The photocurrent density was determined in the short-circuit state. With the increase in W content from 0 to 6 at%, the maximum IPCE values of DSSCs increased from 35% to 55% at 530 nm. However, the maximum IPCE value (50%) of DSSCs with TiO₂-W8 was smaller than that (55%) of DSSCs with TiO₂-W6 at 530 nm. The higher IPCE value in TiO₂-W6 DSSCs is also consistent with the absorption spectrum of dye-adsorbed W-doped TiO₂ thin films shown in Figure 7. The integrated short-circuit current of DSSCs with W-doped TiO₂ thin films was calculated based on the IPCE spectra and is also presented in Figure 8. The obtained integrated short-circuit-current value trends are consistent with the respective I–V curves.

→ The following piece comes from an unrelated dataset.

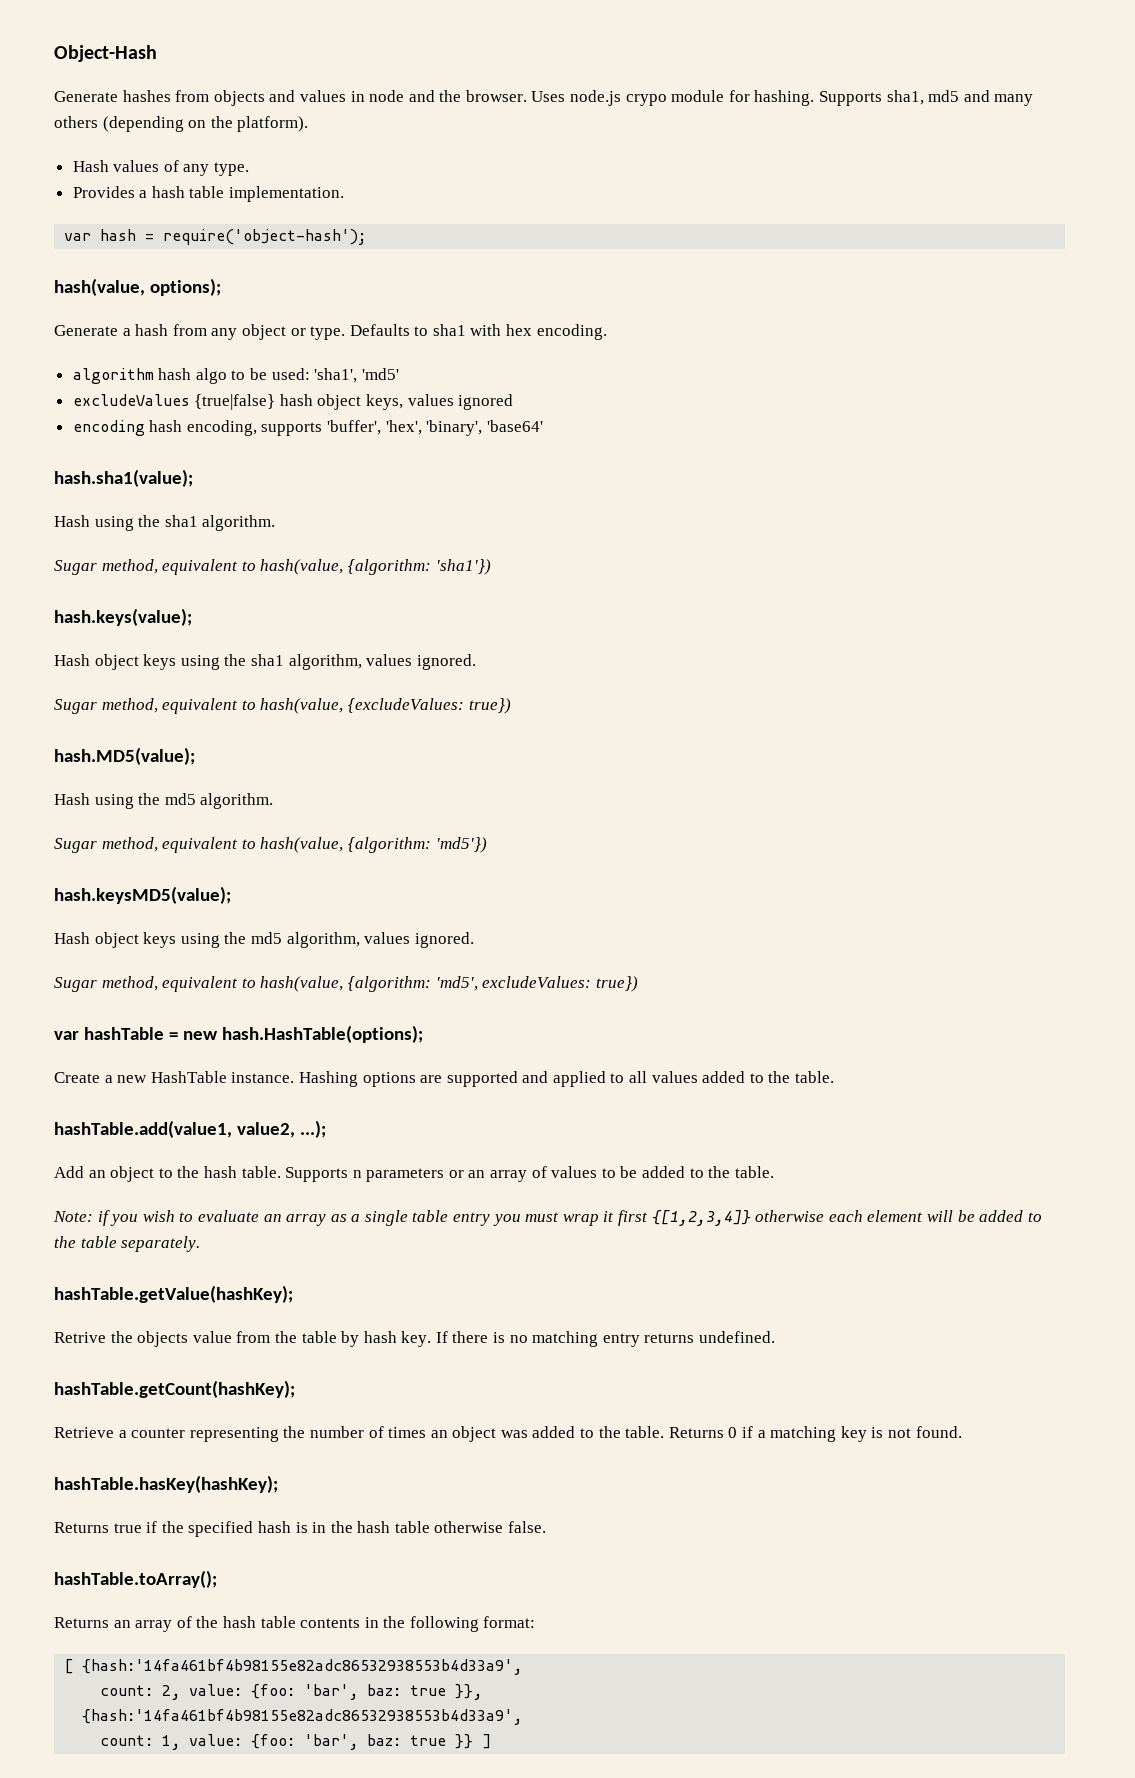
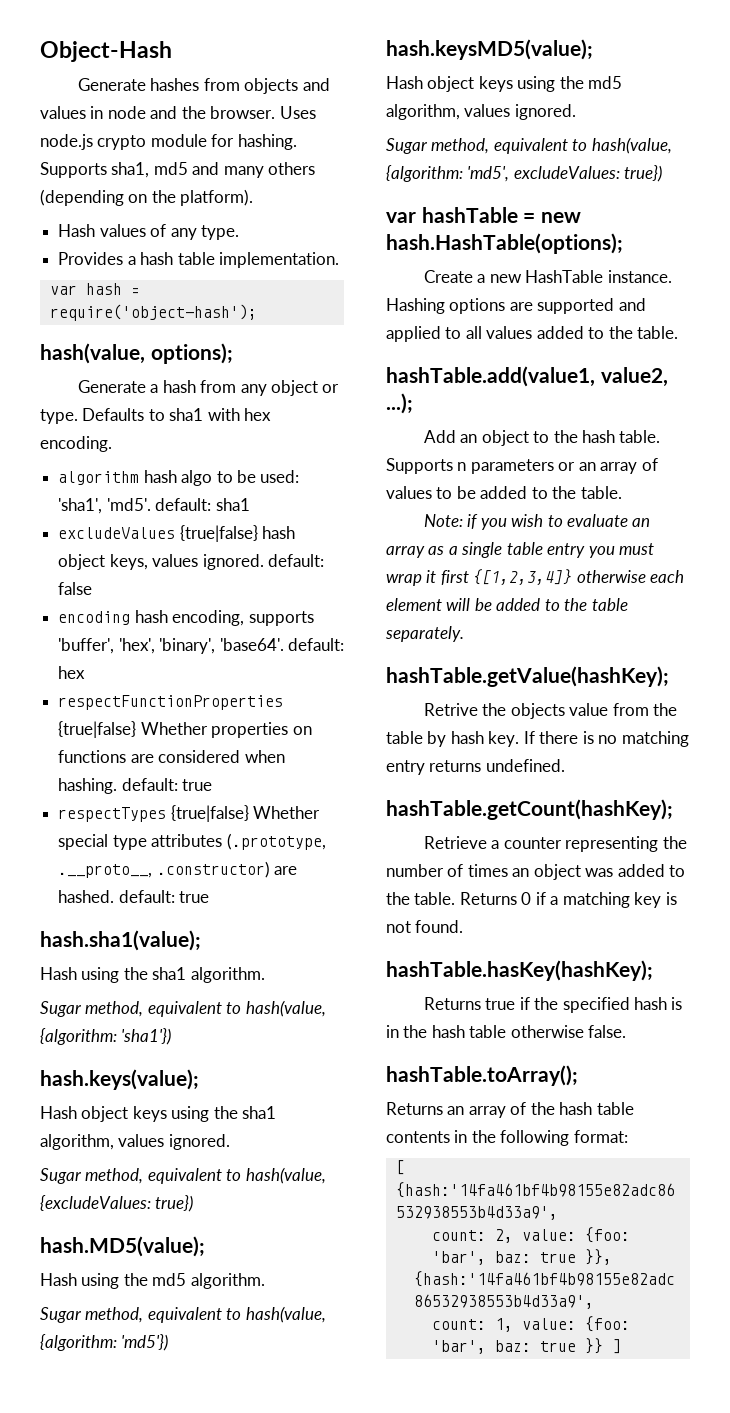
[625,94,667,106] crypo -> [97,135,147,150] crypto
[361,368,399,380] 'md5' -> [106,498,250,511] 'md5'. default: sha1
[458,394,514,410] ignored -> [202,554,324,570] [58,582,93,595] ignored. default: false
[486,420,543,432] 'base64' -> [219,638,344,651] [58,666,86,679] [58,695,284,710] [58,721,312,738] [58,750,285,763] [58,778,213,794] [58,805,321,822] [58,833,326,850] [58,861,298,878] [58,890,210,903] 'base64'. default: hex // respectFunctionProperties {true|false} Whether properties on functions are considered when hashing. default: true // respectTypes {true|false} Whether special type attributes (.prototype, .__proto__, .constructor) are hashed. default: true

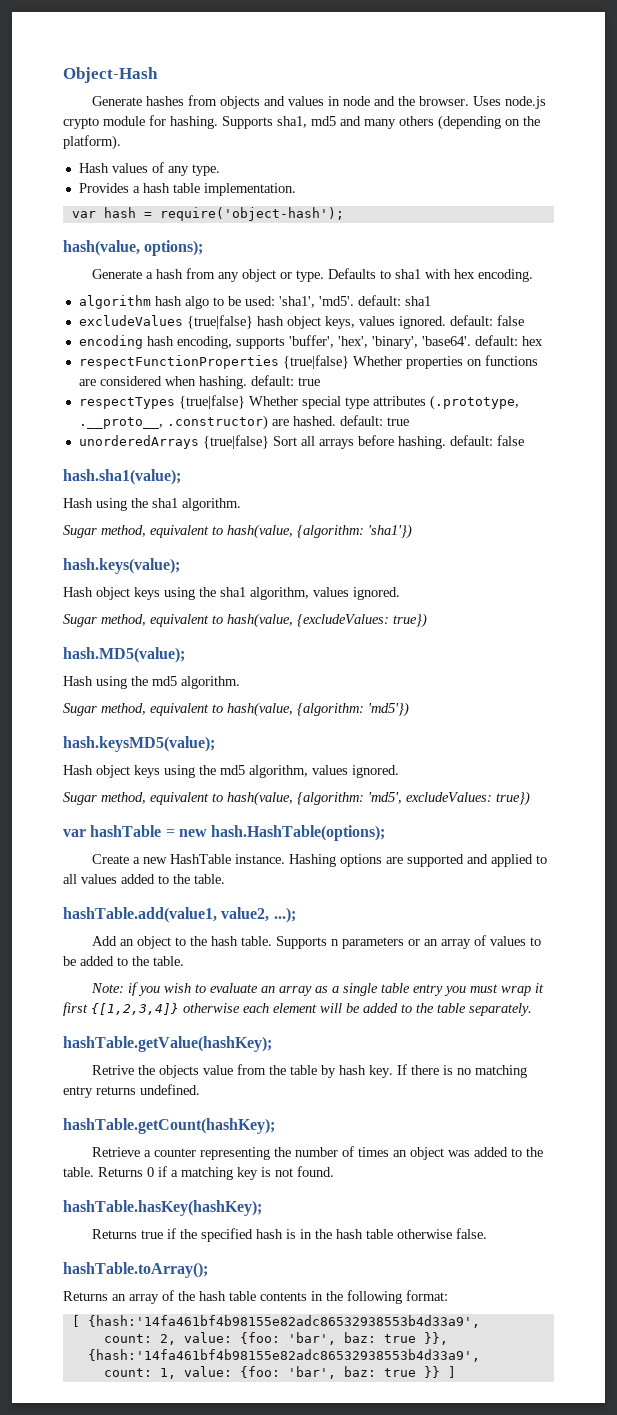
(210, 897) none -> [78,435,524,449] // unorderedArrays {true|false} Sort all arrays before hashing. default: false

The electron transport at the DSSC interface was measured using electrochemical impedance spectroscopy. The electron transport characteristics of the prepared pure TiO₂ and TiO₂-doped DSSCs doped with different W contents were analyzed when an AC potential of 50 mV was applied. Figure 9a shows the Nyquist plots of pure TiO₂ and TiO₂ doped with different W contents, where the impedance Re (Z′) is plotted against Im (Z″). The dynamic behavior of electron transport in TiO₂ DSSCs with different W contents was analyzed. The equivalent circuit model was developed from the experimental data as shown in the inset of Figure 8a. The DSSC impedance spectrum consists of three parts: the series resistance of the FTO substrate (RS), the charge transfer resistance between the counter electrode and the electrolyte (R1), and the charge transfer resistance (R2) between the photoanode and the dye and the electrolyte. Figure 8a shows that the semicircle in the high-frequency area is unclear. The composite resistance (R2) of the sample decreased as the W doping amount was increased from 0 to 6 at%. This means that the charge transfer resistance at the TiO₂/dye/electrolyte interface decreased by W doping. However, the R2 value of TiO₂-W8 DSSCs is larger than that of TiO₂-W6 DSSCs. The results show that the trend in the R2 value of DSSC is consistent with previous I–V results. The TiO₂-W6 DSSC has the lowest R2 value, which means that the TiO₂-W6 DSSC has a higher electron transfer rate that leads to the highest efficiency and Voc. However, the R2 value of the TiO₂-W8 DSSC is higher than that of the TiO₂-W6 DSSC, so the efficiency (η %) of the TiO₂-W8 DSSC is lower than that of the TiO₂-W6 DSSC [10,21]. Figure 9b shows the electrochemical impedance spectra (Bode) in DSSCs doped with TiO₂ with different W contents. The figure shows the peak moving to the left, which indicates that the electron’s lifetime is longer. The electron lifetimes (τn) of DSSCs of TiO₂, TiO₂-W2, TiO₂-W4, TiO₂-W6, and TiO₂-W8 were calculated to be 11.7, 16.9, 22.3, 27.2, and 39.5 ms, respectively. The electron lifetime (τn) in the photoanode was determined using the following relationship derived from the Bode plot of the EIS data, as follows:

$$\mathsf{\tau }\mathrm{n}={\displaystyle \frac{1}{2\pi f_{max}}}$$

(3)

where f_max is the frequency at which the imaginary component of the impedance (Z″) reaches its maximum in the Bode plot. This phenomenon is consistent with the previous Voc.

4. Conclusions

In this study, the W-doped TiO₂ thin films were deposited on FTO-coated glass substrates fabricated by the sol–gel method. The effect of tungsten doping on the performance of W-doped TiO₂ thin-film DSSCs was studied. The results showed that the TiO₂-W6 thin-film DSSCs had the highest Jsc, Voc, FF, and efficiency (η) values, which were 0.68 V, 20.2 mA/cm², 68.6%, and 9.42%, respectively. This was attributed to the TiO₂-W6 thin-film DSSCs having the larger specific surface area to increase the dye adsorption capacity. In addition, the TiO₂-W6 thin-film DSSCs had the lowest charge transfer resistance at the TiO₂/dye/electrolyte interface that led to the improved efficiency of DSSCs.